## What to produce
Repeat each entry as written and leave the images out of the copy.

Top of Supplied material

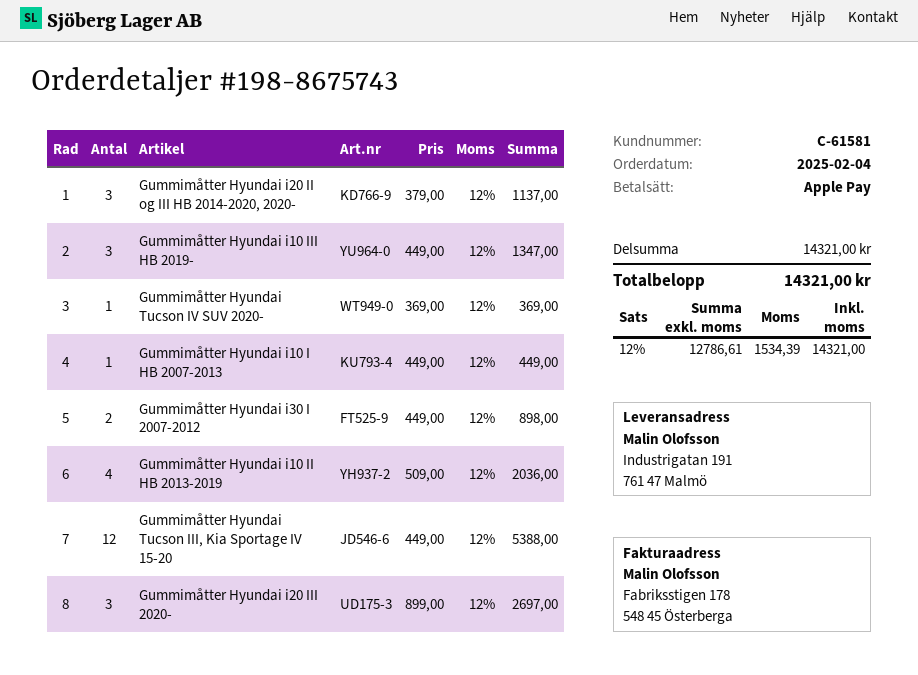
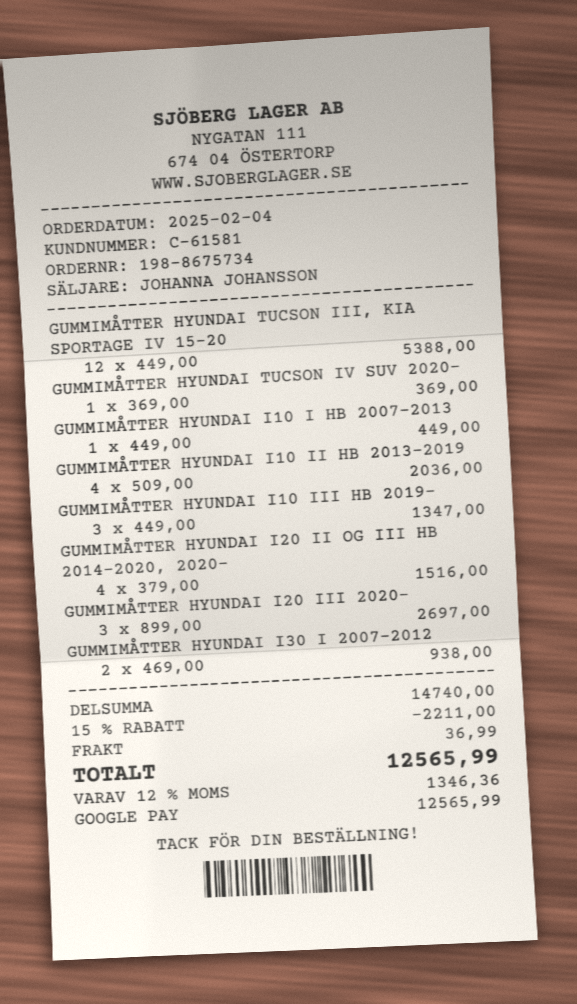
order number: 198-8675743 -> 198-8675734
payment method: Apple Pay -> Google Pay
Gummimåtter Hyundai i20 II og III HB 2014-2020, 2020-: 3 x 379.00 = 1137.00 -> 4 x 379.00 = 1516.00
Gummimåtter Hyundai i30 I 2007-2012: 2 x 449.00 = 898.00 -> 2 x 469.00 = 938.00
subtotal: 14321.00 -> 14740.00
discount: none -> 15% = 2211.00
shipping: none -> 36.99
tax: 12% = 1534.39 -> 12% = 1346.36
total: 14321.00 -> 12565.99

Bottom of Supplied material

## Answer section
order number: 198-8675743 -> 198-8675734
payment method: Apple Pay -> Google Pay
Gummimåtter Hyundai i20 II og III HB 2014-2020, 2020-: 3 x 379.00 = 1137.00 -> 4 x 379.00 = 1516.00
Gummimåtter Hyundai i30 I 2007-2012: 2 x 449.00 = 898.00 -> 2 x 469.00 = 938.00
subtotal: 14321.00 -> 14740.00
discount: none -> 15% = 2211.00
shipping: none -> 36.99
tax: 12% = 1534.39 -> 12% = 1346.36
total: 14321.00 -> 12565.99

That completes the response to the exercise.